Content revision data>
-------------------------
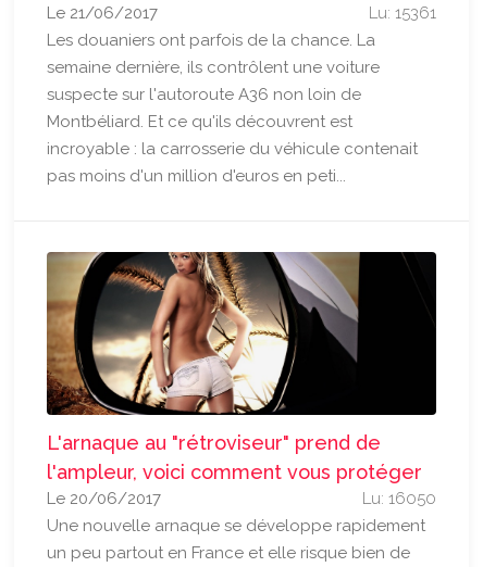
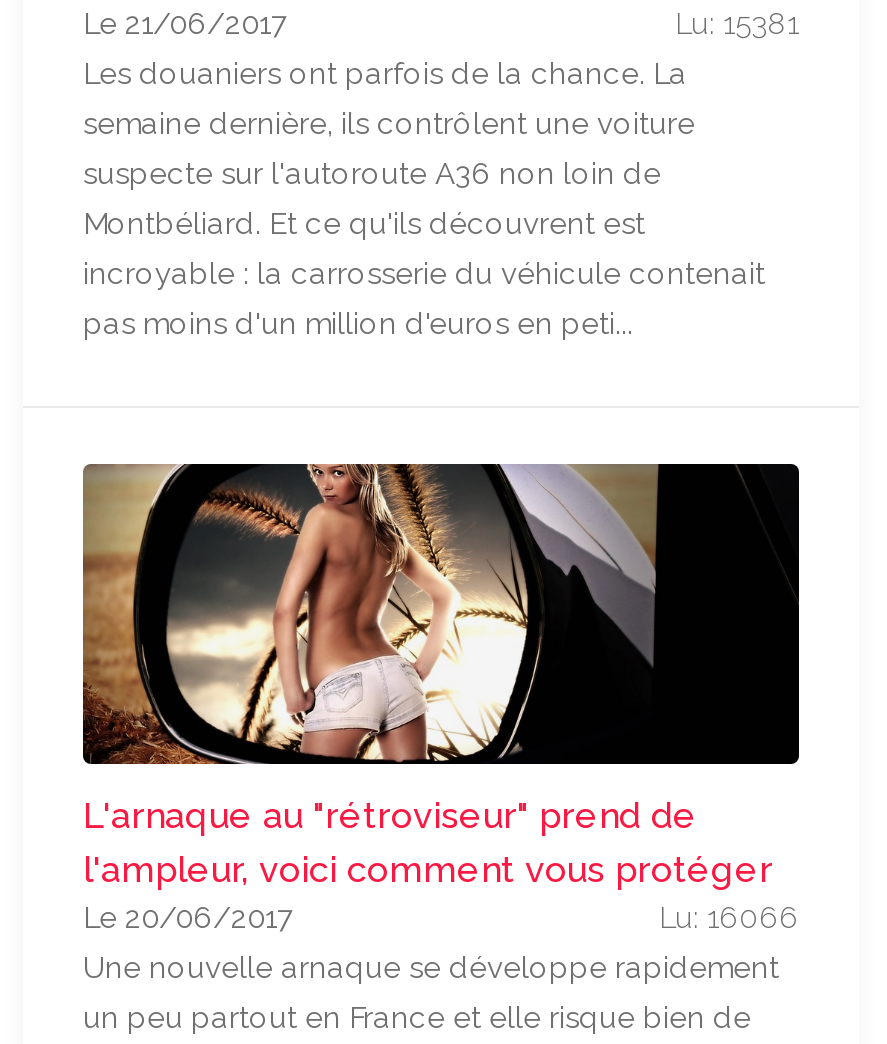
[369,3,436,23] Lu: 15361 -> [675,6,799,42] Lu: 15381
[362,489,436,508] Lu: 16050 -> [659,900,799,936] Lu: 16066

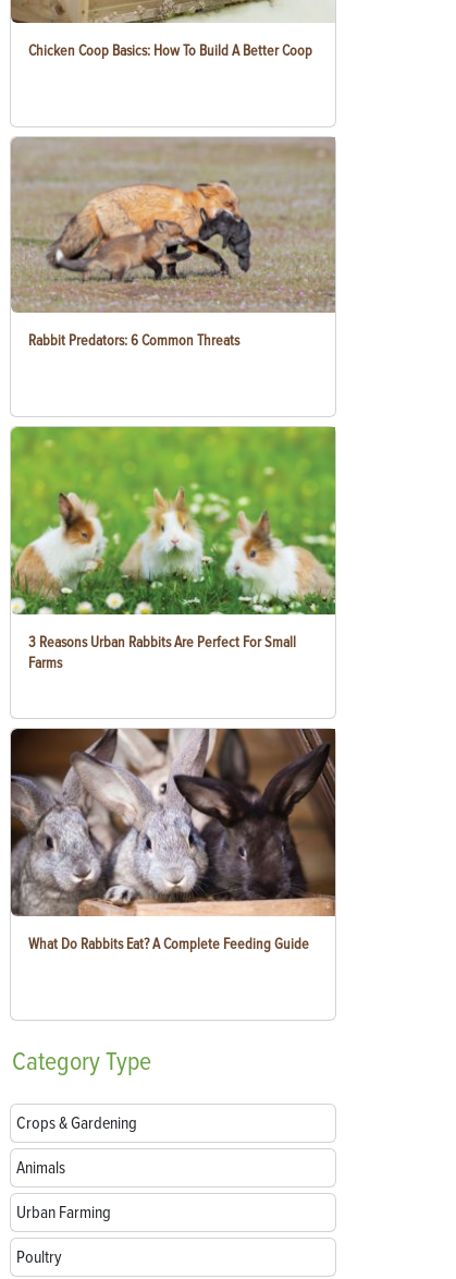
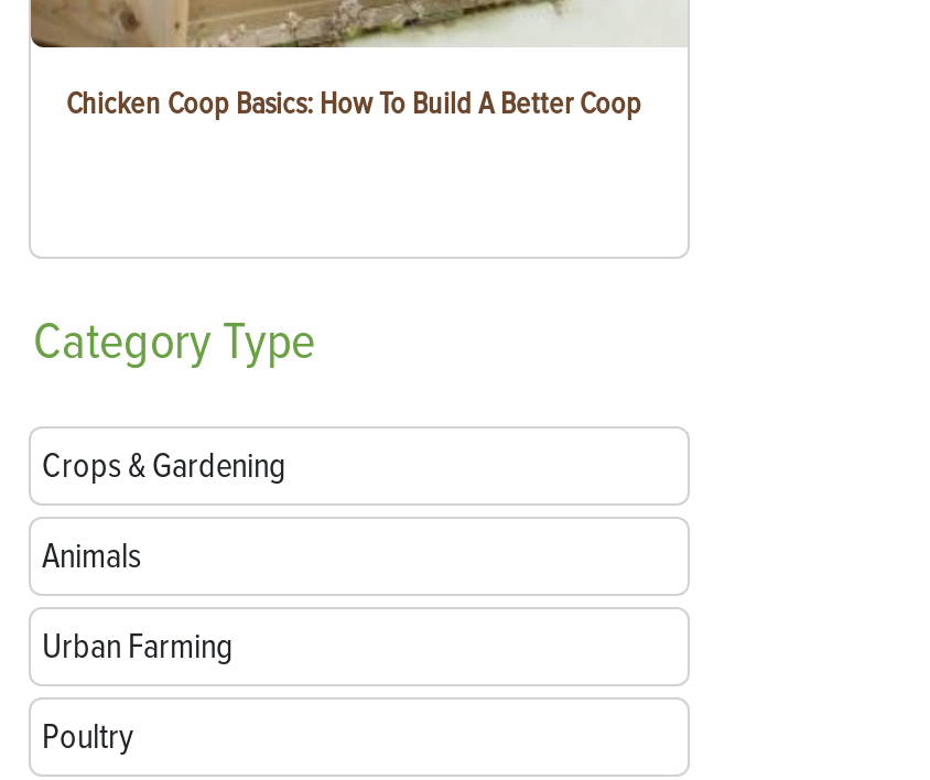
[11,136,336,350] [image] | Rabbit Predators: 6 Common Threats -> none
[10,426,336,672] [image] | 3 Reasons Urban Rabbits Are Perfect For Small | Farms -> none
[10,728,336,953] [image] | What Do Rabbits Eat? A Complete Feeding Guide -> none

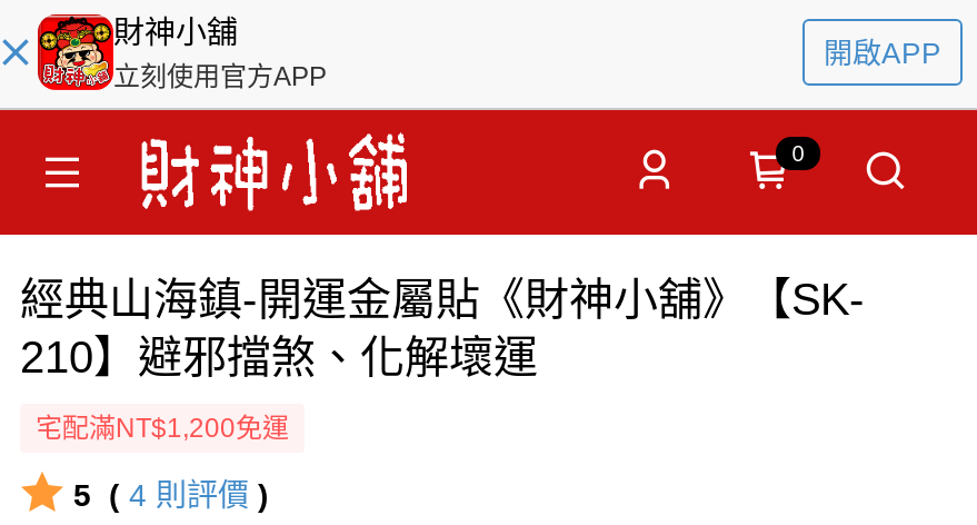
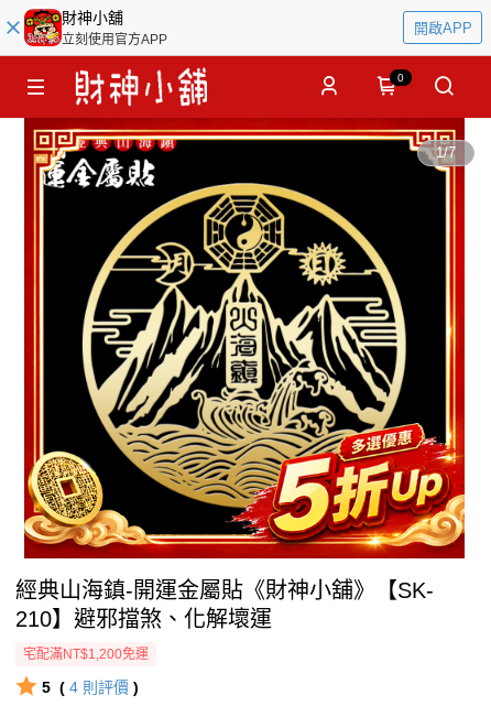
none -> [23,118,474,558] [image] | 1/7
-------------------------
Strip the images and return the remaining data exactly.

[369,3,436,23] Lu: 15361 -> [675,6,799,42] Lu: 15381
[362,489,436,508] Lu: 16050 -> [659,900,799,936] Lu: 16066

[11,136,336,350] [image] | Rabbit Predators: 6 Common Threats -> none
[10,426,336,672] [image] | 3 Reasons Urban Rabbits Are Perfect For Small | Farms -> none
[10,728,336,953] [image] | What Do Rabbits Eat? A Complete Feeding Guide -> none

none -> [23,118,474,558] [image] | 1/7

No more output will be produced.